Following a research initiative, a team of Columbia engineers have come with a new approach for implanting responsive neurostimulation devices. Meanwhile, continued research on the brain shows reactive neurostimulation is proving to be highly successful to probe neural circuit function and for treating neuropsychiatric disorders such as Parkinson’s and epilepsy. However, current approaches to design a device that is fully implantable and biocompatible for such procedures have major limitations: the resolution is not high enough, most require large, bulky devices that make implantation difficult with the risk of complications.
Building on earlier work, the researchers orchestrated devices to create high performance implantable circuits that enable reading and manipulation of brain circuits. The objective is to develop smaller, more efficient conformable bioelectronics transistors and materials.

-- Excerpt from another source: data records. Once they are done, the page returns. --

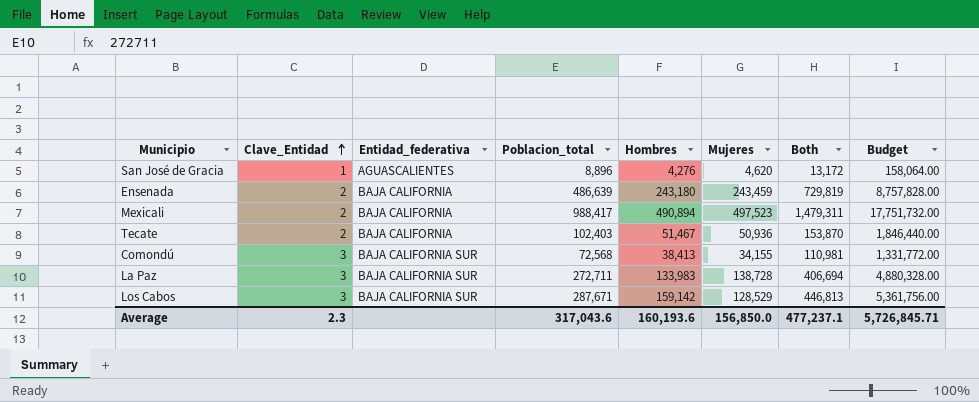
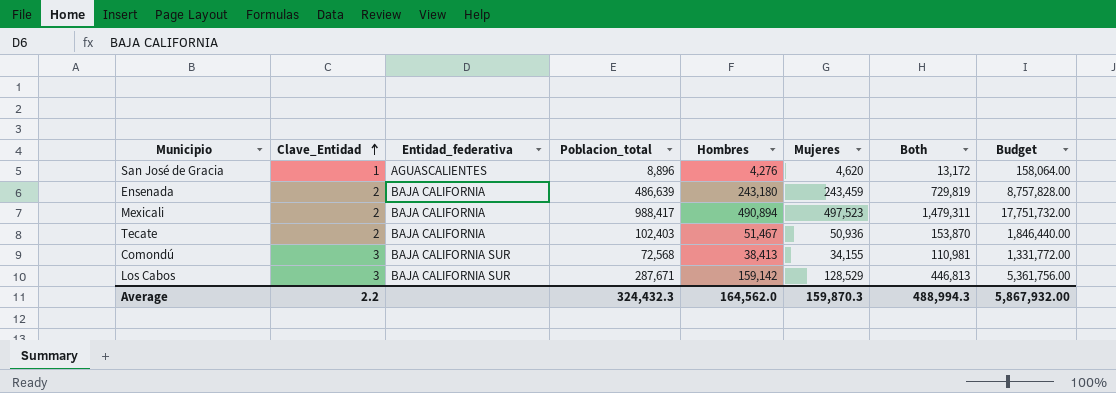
row La Paz: 3 | BAJA CALIFORNIA SUR | 272,711 | 133,983 | 138,728 | 406,694 | 4,880,328.00 -> none
Average | Clave_Entidad: 2.3 -> 2.2
Average | Poblacion_total: 317,043.6 -> 324,432.3
Average | Hombres: 160,193.6 -> 164,562.0
Average | Mujeres: 156,850.0 -> 159,870.3
Average | Both: 477,237.1 -> 488,994.3
Average | Budget: 5,726,845.71 -> 5,867,932.00

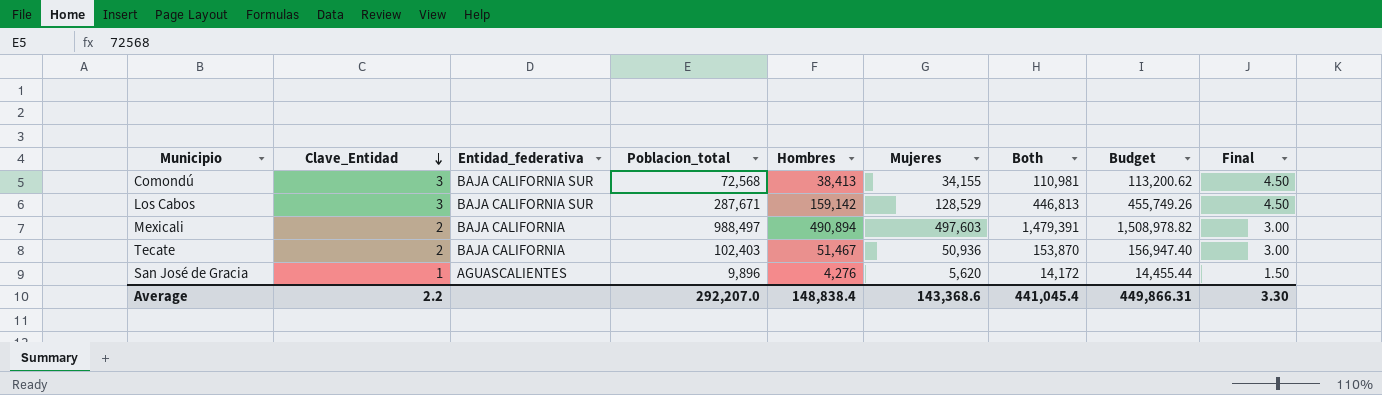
row order: Clave_Entidad ascending -> Clave_Entidad descending
column Budget | formula: [Both] * 12 -> [Both] * 1.02
column Final | formula: none -> [Clave_Entidad] * 1.5
row Ensenada: 2 | BAJA CALIFORNIA | 486,639 | 243,180 | 243,459 | 729,819 | 8,757,828.00 -> none
Mexicali | Poblacion_total: 988,417 -> 988,497
Mexicali | Mujeres: 497,523 -> 497,603
Mexicali | Both: 1,479,311 -> 1,479,391
San José de Gracia | Poblacion_total: 8,896 -> 9,896
San José de Gracia | Mujeres: 4,620 -> 5,620
San José de Gracia | Both: 13,172 -> 14,172
Average | Poblacion_total: 324,432.3 -> 292,207.0
Average | Hombres: 164,562.0 -> 148,838.4
Average | Mujeres: 159,870.3 -> 143,368.6
Average | Both: 488,994.3 -> 441,045.4
Average | Budget: 5,867,932.00 -> 449,866.31

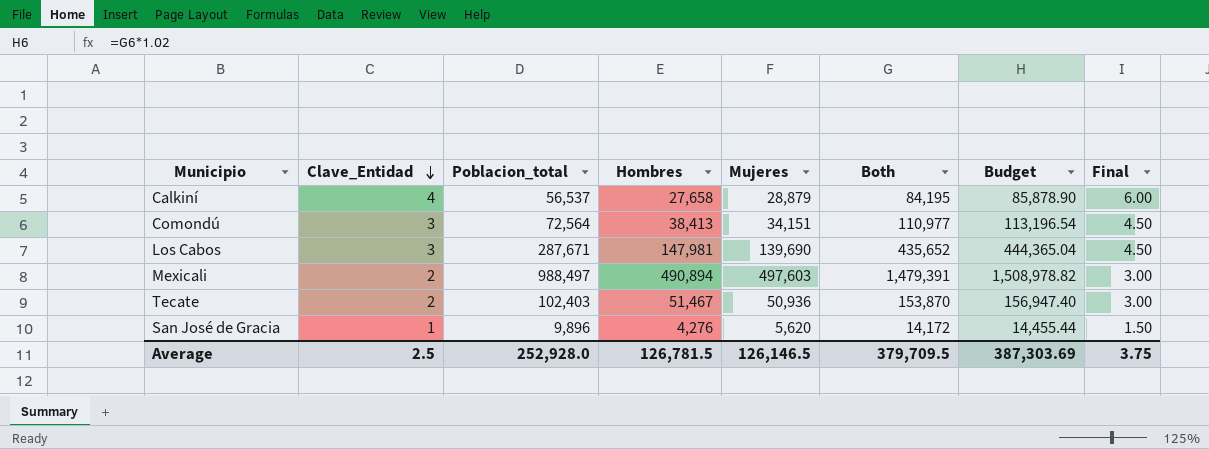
column Entidad_federativa | position: 3 -> none
row Calkiní: none -> 4 | 56,537 | 27,658 | 28,879 | 84,195 | 85,878.90 | 6.00
Comondú | Poblacion_total: 72,568 -> 72,564
Comondú | Mujeres: 34,155 -> 34,151
Comondú | Both: 110,981 -> 110,977
Comondú | Budget: 113,200.62 -> 113,196.54
Los Cabos | Hombres: 159,142 -> 147,981
Los Cabos | Mujeres: 128,529 -> 139,690
Los Cabos | Both: 446,813 -> 435,652
Los Cabos | Budget: 455,749.26 -> 444,365.04
Average | Clave_Entidad: 2.2 -> 2.5
Average | Poblacion_total: 292,207.0 -> 252,928.0
Average | Hombres: 148,838.4 -> 126,781.5
Average | Mujeres: 143,368.6 -> 126,146.5
Average | Both: 441,045.4 -> 379,709.5
Average | Budget: 449,866.31 -> 387,303.69
Average | Final: 3.30 -> 3.75

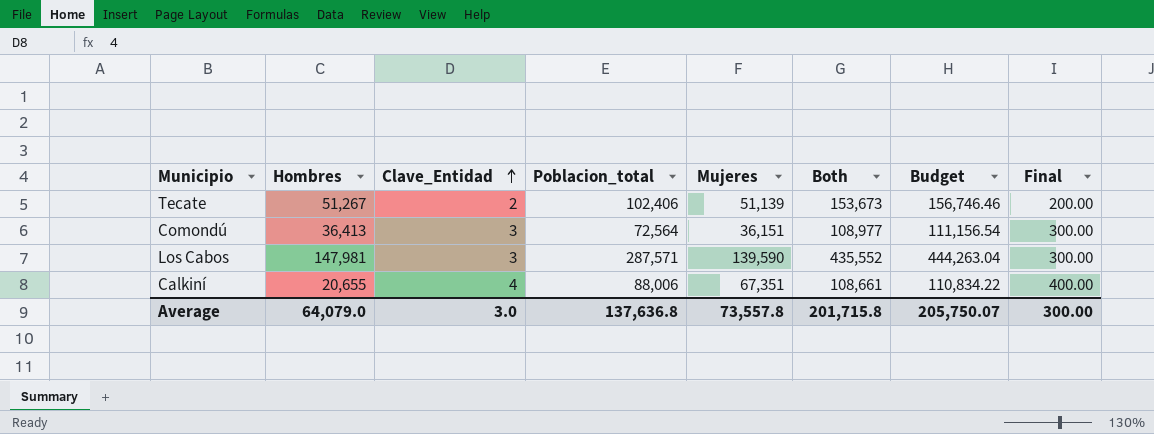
row order: Clave_Entidad descending -> Clave_Entidad ascending
column Hombres | position: 4 -> 2
column Final | formula: [Clave_Entidad] * 1.5 -> [Clave_Entidad] * 100
row Mexicali: 2 | 988,497 | 490,894 | 497,603 | 1,479,391 | 1,508,978.82 | 3.00 -> none
row San José de Gracia: 1 | 9,896 | 4,276 | 5,620 | 14,172 | 14,455.44 | 1.50 -> none
Tecate | Hombres: 51,467 -> 51,267
Tecate | Poblacion_total: 102,403 -> 102,406
Tecate | Mujeres: 50,936 -> 51,139
Tecate | Both: 153,870 -> 153,673
Tecate | Budget: 156,947.40 -> 156,746.46
Comondú | Hombres: 38,413 -> 36,413
Comondú | Mujeres: 34,151 -> 36,151
Comondú | Both: 110,977 -> 108,977
Comondú | Budget: 113,196.54 -> 111,156.54
Los Cabos | Poblacion_total: 287,671 -> 287,571
Los Cabos | Mujeres: 139,690 -> 139,590
Los Cabos | Both: 435,652 -> 435,552
Los Cabos | Budget: 444,365.04 -> 444,263.04
Calkiní | Hombres: 27,658 -> 20,655
Calkiní | Poblacion_total: 56,537 -> 88,006
Calkiní | Mujeres: 28,879 -> 67,351
Calkiní | Both: 84,195 -> 108,661
Calkiní | Budget: 85,878.90 -> 110,834.22
Average | Hombres: 126,781.5 -> 64,079.0
Average | Clave_Entidad: 2.5 -> 3.0
Average | Poblacion_total: 252,928.0 -> 137,636.8
Average | Mujeres: 126,146.5 -> 73,557.8
Average | Both: 379,709.5 -> 201,715.8
Average | Budget: 387,303.69 -> 205,750.07
Average | Final: 3.75 -> 300.00

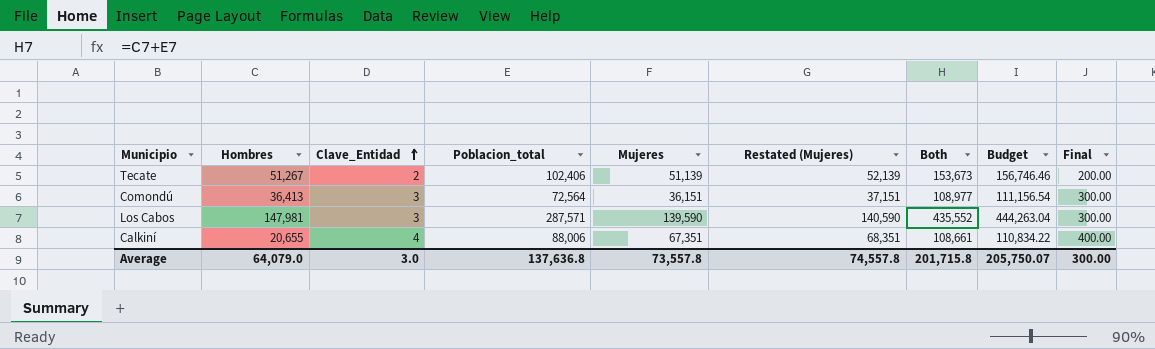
column Restated (Mujeres) | formula: none -> [Mujeres] + 1000

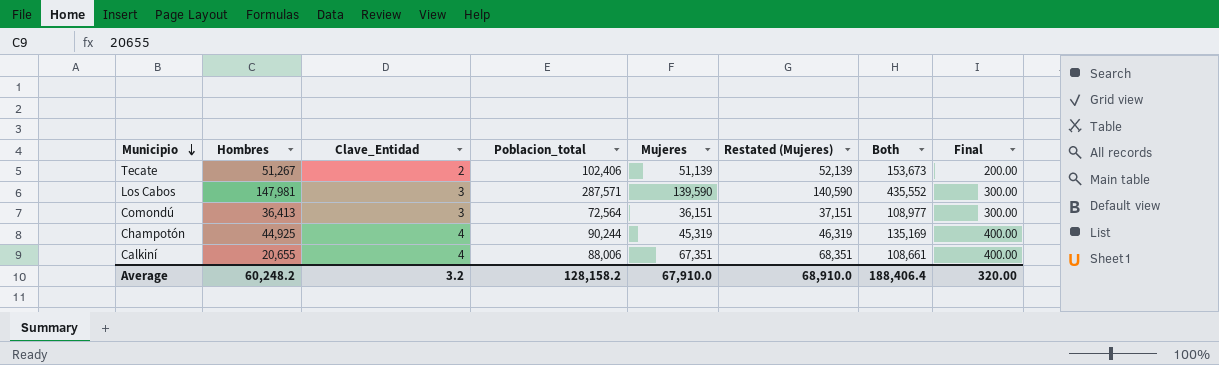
row order: Clave_Entidad ascending -> Municipio descending
column Budget | formula: [Both] * 1.02 -> none
row Champotón: none -> 44,925 | 4 | 90,244 | 45,319 | 46,319 | 135,169 | 400.00
Average | Hombres: 64,079.0 -> 60,248.2
Average | Clave_Entidad: 3.0 -> 3.2
Average | Poblacion_total: 137,636.8 -> 128,158.2
Average | Mujeres: 73,557.8 -> 67,910.0
Average | Restated (Mujeres): 74,557.8 -> 68,910.0
Average | Both: 201,715.8 -> 188,406.4
Average | Final: 300.00 -> 320.00

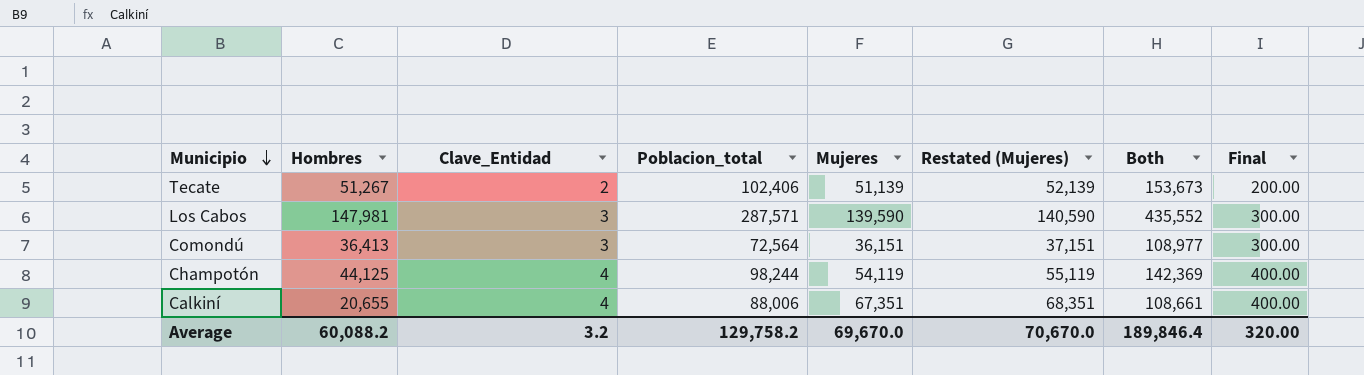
Champotón | Hombres: 44,925 -> 44,125
Champotón | Poblacion_total: 90,244 -> 98,244
Champotón | Mujeres: 45,319 -> 54,119
Champotón | Restated (Mujeres): 46,319 -> 55,119
Champotón | Both: 135,169 -> 142,369
Average | Hombres: 60,248.2 -> 60,088.2
Average | Poblacion_total: 128,158.2 -> 129,758.2
Average | Mujeres: 67,910.0 -> 69,670.0
Average | Restated (Mujeres): 68,910.0 -> 70,670.0
Average | Both: 188,406.4 -> 189,846.4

Importantly, the multiplex-then-amplify system developed by the researchers requires only one amplifier per multiplier, contrary to current approaches that require an equal number of amplifiers as number of channels.
Meanwhile, it is critical to be able to diagnose and intervene to treat brain-related conditions such as epileptic seizures in real time. Throwing light on the newly devised system, it is much smaller, more flexible than current devices, and also enables concurrent stimulation of arbitrary waveforms on a multitude of independent channels, hence, is more versatile.
The study is published in the Proceedings of the National Academy of Sciences.
Currently, for clinical use, to record, diagnose, and localize epileptic discharges, it requires to log brain activity at multiple locations with high temporal resolution. This requires high sampling rate, multi-channel acquisition, circuit, and stimulation device. Besides this, conventional circuits require equal number of amplifying circuits to work as channels before the signals can be combined into a stream of data using multiplexing.